Another common feature of tumor cells is large-scale alterations in ploidy. Polyploid cells have been observed in multiple cancer types, and tetraploidy, resulting from a genome-doubling event, has been proposed as an intermediate en route to aneuploidy (7–9). Tetraploidy has been shown to be an unstable cellular state, with polyploid yeast exhibiting increased requirements for genome stability maintenance pathways such as homologous recombination repair, as well as showing defects in sister chromatid cohesion (10). Furthermore, artificially generated mammalian tetraploid cell lines display increased segregation errors, due to supernumerary centrosomes (11). It is likely that the p53 pathway limits the proliferation of polyploid cells to protect genomic integrity (12). Several studies have observed tetraploid cancer cells before aneuploidy onset and in the transition from premalignant to malignant disease (13–15), suggesting that a genome-doubling event can be a driver of tumorigenesis. Consistent with this, tetraploid cells derived through multiple routes have an increased tumorigenic capacity (16–19). Tetraploid subclones have also been observed at later stages of tumor development (20), and whole-genome–doubling events have been inferred to occur both before and after other copy-number alterations across different cancer types (21, 22).
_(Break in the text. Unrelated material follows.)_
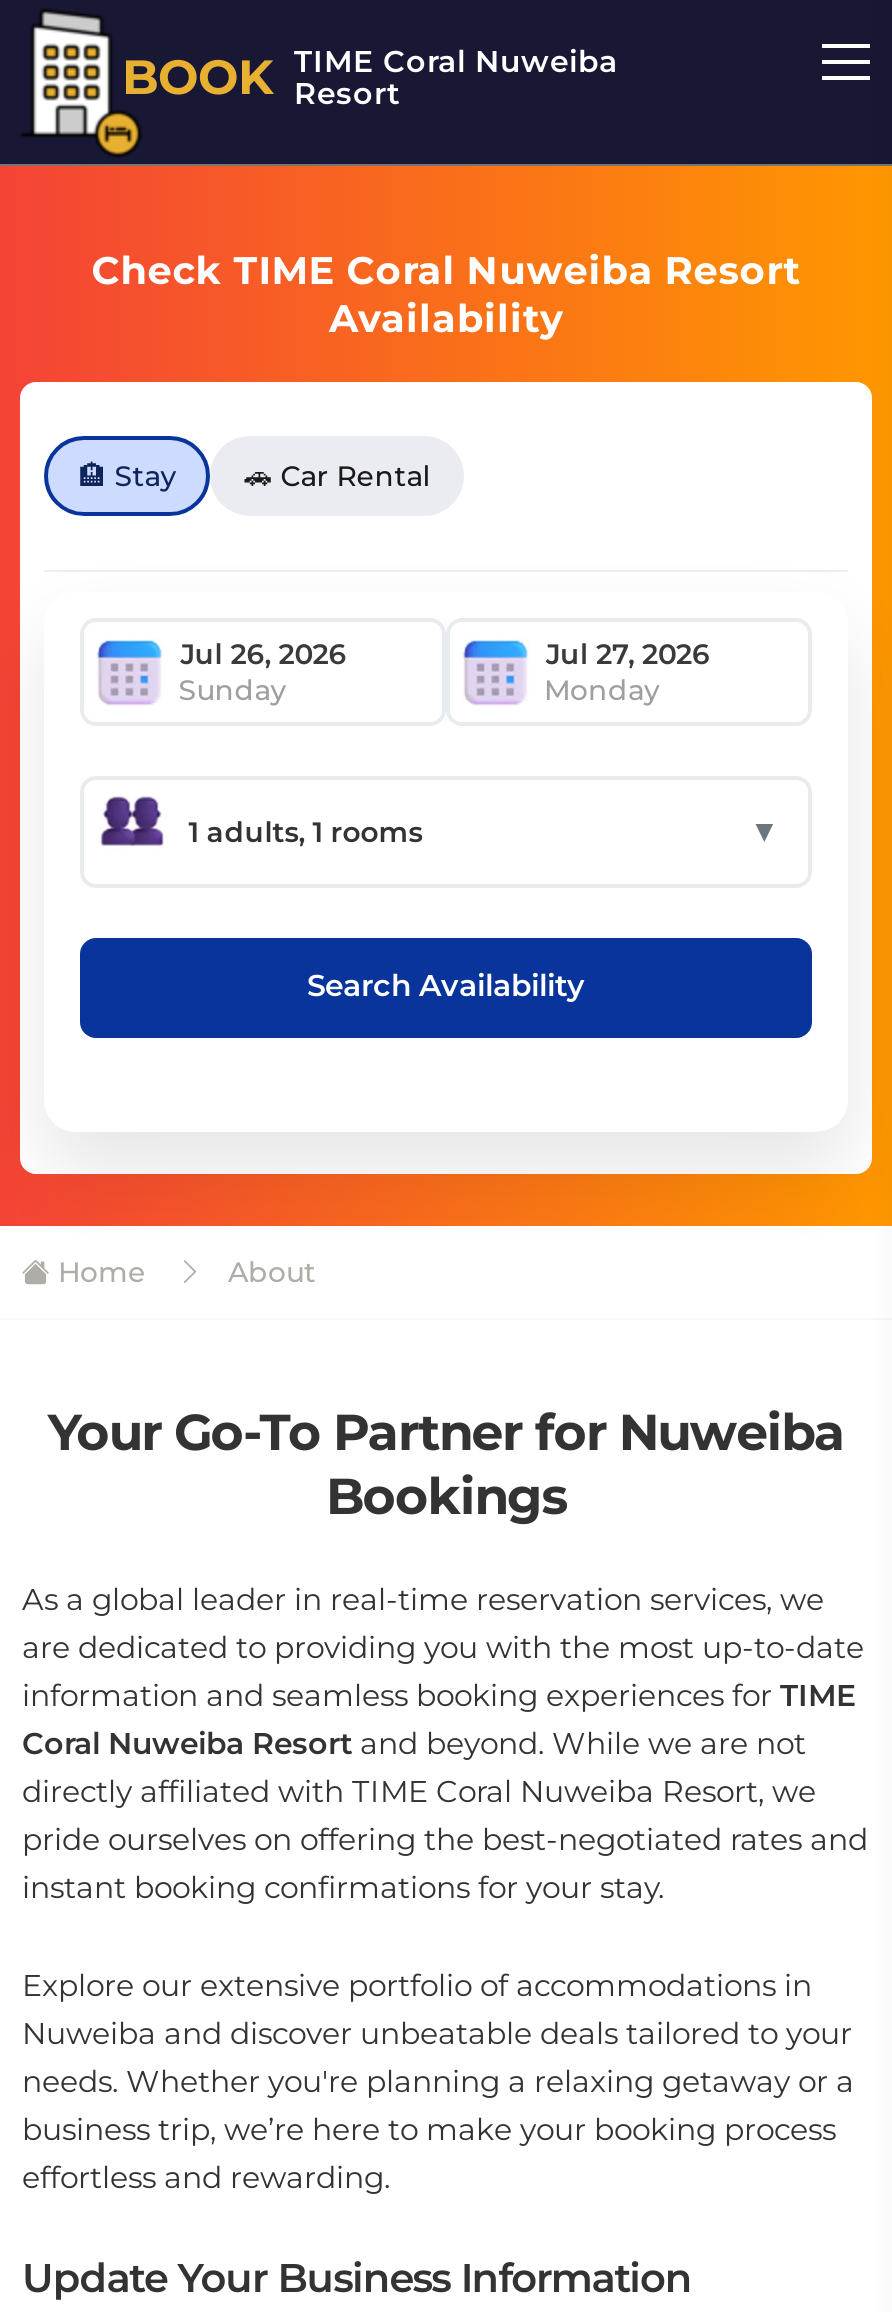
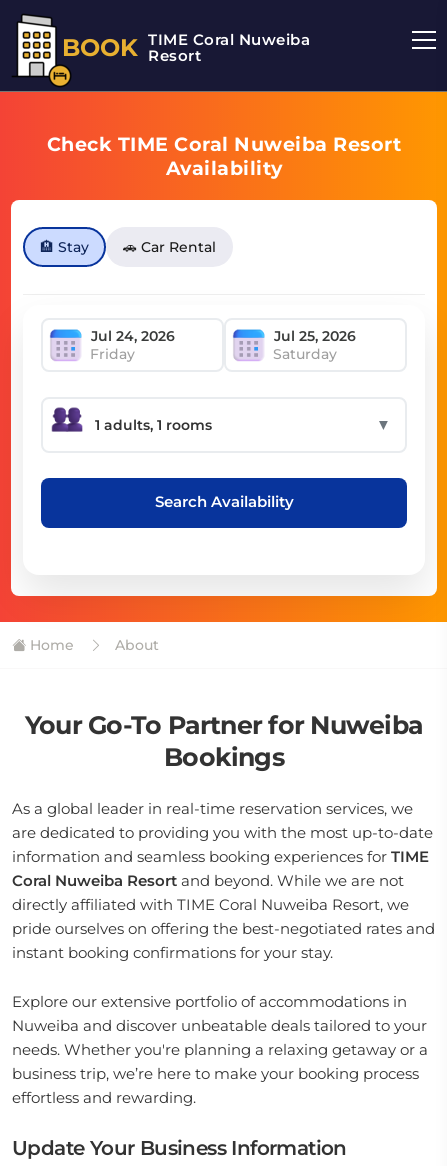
[178,671,660,707] Sunday | Monday -> [90,344,337,362] Friday | Saturday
However, the effect of a whole-genome–doubling event on CIN and how this could affect genome evolution in human cancer has not been fully explored. Here, we analyze the relationship between ploidy and genomic instability in colorectal cancer, and propose that tolerance of genome doubling might provide tolerance to CIN in this cancer type.

SNP6.0 data available for 404 stage I–IV colorectal cancer tumors from The Cancer Genome Atlas (TCGA) was used to explore the relationship between ploidy and CIN. To assess structural and numerical CIN, the weighted Genome Instability Index (wGII) was used, which estimates the proportion of the genome with aberrant copy number compared with the median ploidy, weighted on a per-chromosome basis (23). We have previously shown that GII correlates with both numerical and structural CIN in cell lines (3). Significantly higher wGIIs were found in polyploid (ploidy ≥3) compared with diploid tumors (P < 0.0001, Student t test; Fig. 1A), although some stable tetraploid tumors were observed. In other tumor types, polyploidy was also associated with an increased wGII, suggesting that these two genomic aberrations may be linked in a range of cancers (P < 0.0001 for each cancer type, Student t test; Supplementary Fig. S1A).

Next, we applied an algorithm that identifies tumors that are likely to have undergone a genome-doubling event, even if they are no longer polyploid (adapted from ref. 7; see Methods). Significantly higher wGIIs were observed in tumors classified as genome-doubled compared with non–genome-doubled (P < 0.0001, Student t test; Fig. 1A), suggesting a potential relationship between genome doubling and genome complexity. The majority of tumors with a triploid karyotype appeared to have undergone a genome-doubling event (105 of 110 tumors). However, we also observed non–genome-doubled near-diploid tumors with high wGIIs, consistent with there being multiple routes to an unstable genome in colorectal cancer.

Copy-number losses occurring on the background of a diploid genome will result in LOH. This LOH will leave a permanent footprint in the genome, persisting after a genome-doubling event (Fig. 1Bi). In contrast, losses occurring after genome doubling are less likely to exhibit LOH (Fig. 1Bii). The types of losses in a genome-doubled sample may thus shed light on the timing of genome doubling relative to copy-number losses in the genome (Fig. 1B; see Methods). In the majority of genome-doubled TCGA colorectal tumors, genome doubling likely occurred as a relatively early event, before the majority of copy-number losses (Fig. 1C). In more than 20% of samples in which genome doubling was classified as an early event, the proportion of the genome exhibiting LOH was less than the mean proportion of LOH in chromosomally stable tumors with microsatellite instability (MIN). These data suggest that CIN can occur after genome doubling in vivo.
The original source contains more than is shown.